● **PROBLEM REQUIREMENTS**: In the entries below, find the line with "discount: 4293.00 -> 2314.25" and print exactly every line from there up to and including the line with "EsauritoGRANELLI D'ERBE ALOE", with no other lines.

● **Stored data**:
···

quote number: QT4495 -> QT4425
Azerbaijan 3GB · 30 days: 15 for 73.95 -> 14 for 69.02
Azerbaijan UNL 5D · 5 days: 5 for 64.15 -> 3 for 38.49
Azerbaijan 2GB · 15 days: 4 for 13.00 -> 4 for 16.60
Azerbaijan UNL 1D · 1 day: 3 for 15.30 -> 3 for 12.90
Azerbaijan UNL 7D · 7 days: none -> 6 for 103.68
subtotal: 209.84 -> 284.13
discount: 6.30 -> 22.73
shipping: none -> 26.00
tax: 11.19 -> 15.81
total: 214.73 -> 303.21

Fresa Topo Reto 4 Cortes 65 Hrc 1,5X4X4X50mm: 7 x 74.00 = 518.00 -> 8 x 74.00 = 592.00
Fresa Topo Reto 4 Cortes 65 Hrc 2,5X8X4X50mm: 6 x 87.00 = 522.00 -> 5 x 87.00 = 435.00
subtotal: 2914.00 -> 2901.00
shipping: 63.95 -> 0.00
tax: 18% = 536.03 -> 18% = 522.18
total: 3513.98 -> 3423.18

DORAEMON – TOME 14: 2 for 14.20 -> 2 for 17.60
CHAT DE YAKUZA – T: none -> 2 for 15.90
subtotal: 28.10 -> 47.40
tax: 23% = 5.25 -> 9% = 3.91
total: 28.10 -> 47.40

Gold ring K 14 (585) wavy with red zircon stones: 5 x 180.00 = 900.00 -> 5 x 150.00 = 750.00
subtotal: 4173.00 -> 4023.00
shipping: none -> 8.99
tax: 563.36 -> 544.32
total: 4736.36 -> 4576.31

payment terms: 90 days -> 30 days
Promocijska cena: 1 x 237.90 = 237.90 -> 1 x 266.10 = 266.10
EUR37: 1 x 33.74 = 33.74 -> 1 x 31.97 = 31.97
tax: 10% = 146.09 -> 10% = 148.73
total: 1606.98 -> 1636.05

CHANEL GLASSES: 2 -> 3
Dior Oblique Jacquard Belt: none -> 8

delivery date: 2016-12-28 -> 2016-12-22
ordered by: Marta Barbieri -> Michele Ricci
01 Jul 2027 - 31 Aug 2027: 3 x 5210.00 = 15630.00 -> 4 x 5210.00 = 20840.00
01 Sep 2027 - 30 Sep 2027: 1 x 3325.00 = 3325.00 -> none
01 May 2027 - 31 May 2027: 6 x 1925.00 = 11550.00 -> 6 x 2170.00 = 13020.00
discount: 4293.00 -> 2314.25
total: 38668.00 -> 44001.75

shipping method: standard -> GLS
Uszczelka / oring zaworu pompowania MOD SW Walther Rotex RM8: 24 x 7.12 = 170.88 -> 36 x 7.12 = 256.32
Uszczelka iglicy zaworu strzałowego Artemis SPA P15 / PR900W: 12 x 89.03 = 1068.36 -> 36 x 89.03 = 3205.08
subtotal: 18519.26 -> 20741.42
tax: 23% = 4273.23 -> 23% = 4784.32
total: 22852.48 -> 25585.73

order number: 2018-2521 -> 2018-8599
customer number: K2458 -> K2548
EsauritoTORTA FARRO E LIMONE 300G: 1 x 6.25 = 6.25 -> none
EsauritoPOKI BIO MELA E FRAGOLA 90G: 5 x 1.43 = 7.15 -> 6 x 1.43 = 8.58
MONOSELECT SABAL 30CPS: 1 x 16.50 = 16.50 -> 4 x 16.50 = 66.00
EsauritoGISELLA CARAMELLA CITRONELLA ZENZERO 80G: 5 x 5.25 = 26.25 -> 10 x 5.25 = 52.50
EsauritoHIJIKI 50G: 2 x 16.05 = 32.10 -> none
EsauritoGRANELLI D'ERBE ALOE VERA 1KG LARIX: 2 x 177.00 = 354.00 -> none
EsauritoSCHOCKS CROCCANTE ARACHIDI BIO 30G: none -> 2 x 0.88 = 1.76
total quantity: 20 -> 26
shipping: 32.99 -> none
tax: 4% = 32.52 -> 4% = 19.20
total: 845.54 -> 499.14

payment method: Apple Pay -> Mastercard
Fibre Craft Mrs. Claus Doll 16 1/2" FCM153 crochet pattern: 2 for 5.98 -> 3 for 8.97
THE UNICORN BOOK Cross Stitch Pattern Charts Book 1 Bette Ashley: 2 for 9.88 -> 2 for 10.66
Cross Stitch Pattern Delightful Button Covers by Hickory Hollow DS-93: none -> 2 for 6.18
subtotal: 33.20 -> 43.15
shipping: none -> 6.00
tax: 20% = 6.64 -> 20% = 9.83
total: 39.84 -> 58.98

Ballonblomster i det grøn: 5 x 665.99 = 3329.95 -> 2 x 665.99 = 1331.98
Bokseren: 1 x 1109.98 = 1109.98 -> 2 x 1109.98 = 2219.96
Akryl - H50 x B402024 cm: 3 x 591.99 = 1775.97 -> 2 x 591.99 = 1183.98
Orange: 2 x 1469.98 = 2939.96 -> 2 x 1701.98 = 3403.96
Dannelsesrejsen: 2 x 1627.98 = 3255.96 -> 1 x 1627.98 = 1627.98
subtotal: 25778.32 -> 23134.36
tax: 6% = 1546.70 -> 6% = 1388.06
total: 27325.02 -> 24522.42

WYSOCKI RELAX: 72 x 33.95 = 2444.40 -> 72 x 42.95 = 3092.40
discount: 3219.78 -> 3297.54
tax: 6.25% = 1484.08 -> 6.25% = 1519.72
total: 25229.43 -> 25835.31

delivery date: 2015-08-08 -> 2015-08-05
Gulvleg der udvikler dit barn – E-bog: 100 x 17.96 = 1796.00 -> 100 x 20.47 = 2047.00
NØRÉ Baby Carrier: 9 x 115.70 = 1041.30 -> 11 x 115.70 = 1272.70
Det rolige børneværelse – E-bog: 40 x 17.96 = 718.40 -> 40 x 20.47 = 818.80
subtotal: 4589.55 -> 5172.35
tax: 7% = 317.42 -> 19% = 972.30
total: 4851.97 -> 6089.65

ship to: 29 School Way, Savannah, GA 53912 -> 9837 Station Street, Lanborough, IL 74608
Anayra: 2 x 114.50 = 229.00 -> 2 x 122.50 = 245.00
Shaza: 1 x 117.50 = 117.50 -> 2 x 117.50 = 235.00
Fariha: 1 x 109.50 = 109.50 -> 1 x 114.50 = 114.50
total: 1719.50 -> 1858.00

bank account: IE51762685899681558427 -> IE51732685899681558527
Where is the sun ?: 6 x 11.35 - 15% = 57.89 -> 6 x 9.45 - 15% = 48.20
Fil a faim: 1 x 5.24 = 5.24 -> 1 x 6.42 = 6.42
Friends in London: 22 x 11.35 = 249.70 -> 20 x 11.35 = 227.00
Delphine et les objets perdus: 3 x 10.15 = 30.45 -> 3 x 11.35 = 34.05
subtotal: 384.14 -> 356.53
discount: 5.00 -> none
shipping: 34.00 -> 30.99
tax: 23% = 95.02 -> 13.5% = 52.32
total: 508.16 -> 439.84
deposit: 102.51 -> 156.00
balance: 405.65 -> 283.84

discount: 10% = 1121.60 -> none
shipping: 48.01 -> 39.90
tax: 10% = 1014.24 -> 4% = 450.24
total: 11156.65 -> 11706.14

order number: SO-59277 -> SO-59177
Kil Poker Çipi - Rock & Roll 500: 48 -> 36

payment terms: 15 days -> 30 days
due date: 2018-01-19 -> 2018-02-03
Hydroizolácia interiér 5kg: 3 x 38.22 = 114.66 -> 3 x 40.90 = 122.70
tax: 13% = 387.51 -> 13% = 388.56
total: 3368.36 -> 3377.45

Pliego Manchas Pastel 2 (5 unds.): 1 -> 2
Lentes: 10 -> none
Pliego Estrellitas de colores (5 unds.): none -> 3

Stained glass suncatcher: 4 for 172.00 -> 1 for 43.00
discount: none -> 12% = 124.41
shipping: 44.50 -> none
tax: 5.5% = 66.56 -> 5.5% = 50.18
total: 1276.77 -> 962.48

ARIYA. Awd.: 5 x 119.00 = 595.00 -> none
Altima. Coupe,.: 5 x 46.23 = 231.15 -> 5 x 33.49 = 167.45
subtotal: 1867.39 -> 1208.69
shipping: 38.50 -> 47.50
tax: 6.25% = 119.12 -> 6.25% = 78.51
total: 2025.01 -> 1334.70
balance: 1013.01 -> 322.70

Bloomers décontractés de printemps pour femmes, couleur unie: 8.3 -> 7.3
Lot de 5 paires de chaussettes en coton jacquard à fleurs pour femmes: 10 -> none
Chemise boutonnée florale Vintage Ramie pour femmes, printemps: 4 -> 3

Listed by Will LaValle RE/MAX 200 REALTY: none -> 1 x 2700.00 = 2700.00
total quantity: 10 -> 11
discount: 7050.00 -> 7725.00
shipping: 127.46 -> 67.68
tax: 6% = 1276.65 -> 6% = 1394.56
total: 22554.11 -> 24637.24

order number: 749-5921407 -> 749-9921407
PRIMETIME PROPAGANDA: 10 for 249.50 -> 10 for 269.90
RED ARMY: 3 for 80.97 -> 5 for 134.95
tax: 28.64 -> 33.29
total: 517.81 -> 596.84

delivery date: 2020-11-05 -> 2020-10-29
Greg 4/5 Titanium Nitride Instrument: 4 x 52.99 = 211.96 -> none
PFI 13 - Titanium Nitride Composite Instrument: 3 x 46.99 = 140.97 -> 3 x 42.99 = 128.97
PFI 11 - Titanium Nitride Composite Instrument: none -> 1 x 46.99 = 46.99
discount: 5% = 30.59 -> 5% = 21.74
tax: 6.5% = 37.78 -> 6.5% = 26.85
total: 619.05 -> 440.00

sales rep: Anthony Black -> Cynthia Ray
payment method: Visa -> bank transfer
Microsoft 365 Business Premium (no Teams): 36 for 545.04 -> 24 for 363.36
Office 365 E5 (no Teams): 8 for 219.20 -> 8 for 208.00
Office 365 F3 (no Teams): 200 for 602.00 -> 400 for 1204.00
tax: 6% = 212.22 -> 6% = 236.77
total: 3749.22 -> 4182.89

···

● **EXERCISE RESPONSE**:
discount: 4293.00 -> 2314.25
total: 38668.00 -> 44001.75

shipping method: standard -> GLS
Uszczelka / oring zaworu pompowania MOD SW Walther Rotex RM8: 24 x 7.12 = 170.88 -> 36 x 7.12 = 256.32
Uszczelka iglicy zaworu strzałowego Artemis SPA P15 / PR900W: 12 x 89.03 = 1068.36 -> 36 x 89.03 = 3205.08
subtotal: 18519.26 -> 20741.42
tax: 23% = 4273.23 -> 23% = 4784.32
total: 22852.48 -> 25585.73

order number: 2018-2521 -> 2018-8599
customer number: K2458 -> K2548
EsauritoTORTA FARRO E LIMONE 300G: 1 x 6.25 = 6.25 -> none
EsauritoPOKI BIO MELA E FRAGOLA 90G: 5 x 1.43 = 7.15 -> 6 x 1.43 = 8.58
MONOSELECT SABAL 30CPS: 1 x 16.50 = 16.50 -> 4 x 16.50 = 66.00
EsauritoGISELLA CARAMELLA CITRONELLA ZENZERO 80G: 5 x 5.25 = 26.25 -> 10 x 5.25 = 52.50
EsauritoHIJIKI 50G: 2 x 16.05 = 32.10 -> none
EsauritoGRANELLI D'ERBE ALOE VERA 1KG LARIX: 2 x 177.00 = 354.00 -> none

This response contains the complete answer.